The loan company could also used DeclareTransferTo to notify me in the event my information was stolen. For example using the “organisation name” ‘police-report:234958723’.

If a few years later I notice that the lender still has my application despite not needing it, I could cause a Retract event to be raised on the lender’s Angel and the loan company could observe this, purge my data and confirm with DeclareDeletion() terminating its Angel.

Preliminary Requirements and Next Steps

There are some components that would need to be created to allow Privacy Angels to be deployed :-

  • Ethereum (or someone similar) needs to release a final version of their programmable blockchain;
  • A template smart contract which defines the interface and all other Privacy Angels can derive from. This base contract with the elements if defined would be the Privacy Angel standard. (This would be an open standard, if only because the definition of any smart contract becomes public when it is released onto the blockchain.)
  • Some sensible default Angels derived from the the base contract - No Marketing, EEA-only, etc. It is not necessary that these be created by the same organisation originating the base Privacy Angel. Ideally this would be done by a consumer organisation such as Which?.
  • Browser plug-ins that recognise Privacy Angel protected input forms. Initially they would probably be created by the organisation releasing the base contract, but if the mechanism was widely adopted this would probably be done by the browser publishers.
  • Server-side libraries for data controlling organisation’s developers to interact with the Angels on the blockchain.
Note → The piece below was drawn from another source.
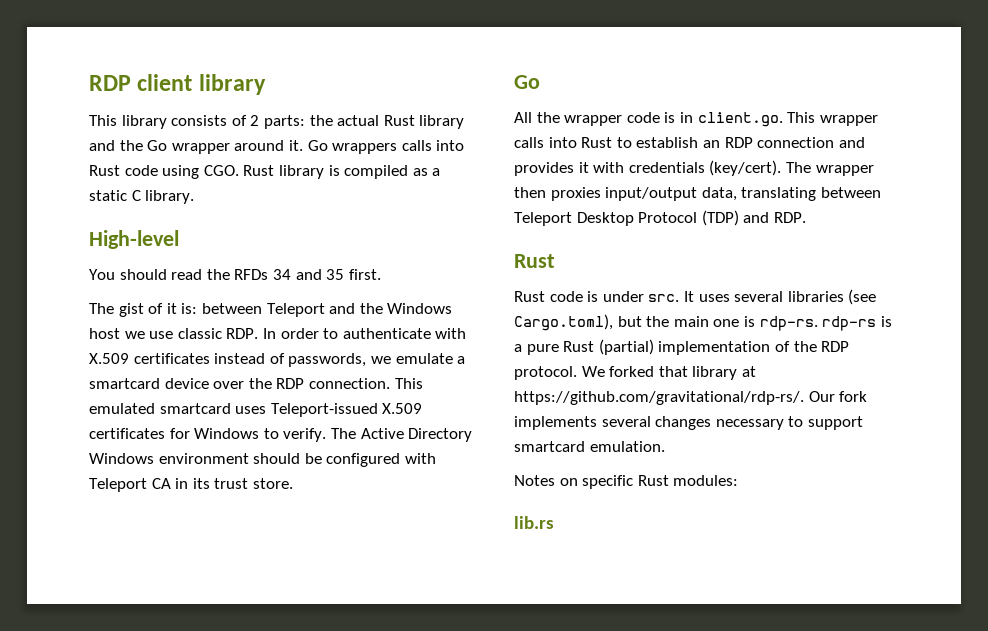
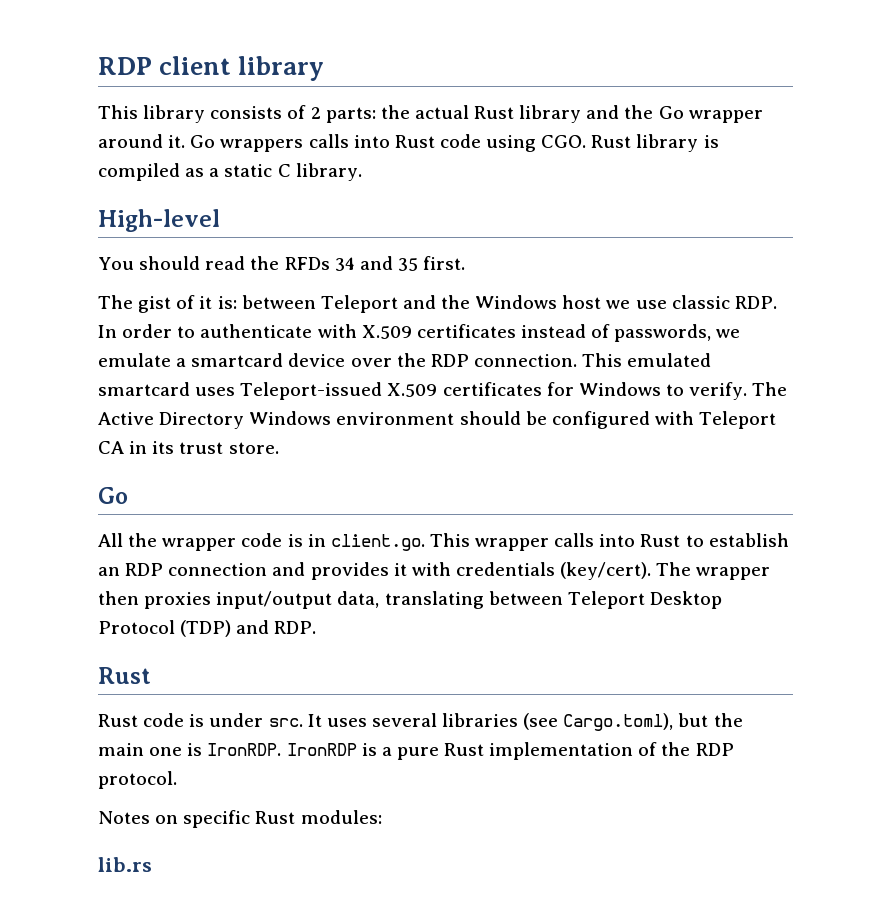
- It uses several libraries (see Cargo.toml), but the main one is rdp-rs. rdp-rs is a pure Rust (partial) implementation of the RDP protocol. We forked that library at https://github.com/gravitational/rdp-rs/. Our fork implements several changes necessary to support smartcard emulation.
+ It uses several libraries (see Cargo.toml), but the main one is IronRDP. IronRDP is a pure Rust implementation of the RDP protocol.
Each organisation using the Privacy Angel protocol would simply need :-

  • Access to an ethereum client API (like Etherface);
  • An Angel field in their client database;
  • A few extra lines of code using a Privacy Angels client library to call customer Angels through the Ethereum client.
if Angel.canTransferTo( “sensiblecompany.com” ):
    sensibleAngel = Angel.requestTransferTo( “sensiblecompany.com” )
    doTransferToSensible( clientInformation, sensibleAngel )
else:
   displayFallbackMessage()

Obviously the above example is highly simplified. For a realistic implementation the data controller would have to consider that :-

  • The Angel might not respond for hours
  • There would need to be similar small changes around every data transfer in and out of each participant
  • APIs would need to be altered to start passing Privacy Angel addresses
  • What are the consequences to a participant when a customer retracts an Angel?

These are different considerations to those raised by traditional privacy systems. Rather than the complexity arising from the difficulty of calculating the client’s privacy limits; the problem of calculating the limit is now externalised to the blockchain and the issues remaining for the data controller arise from reacting to changes in those limits.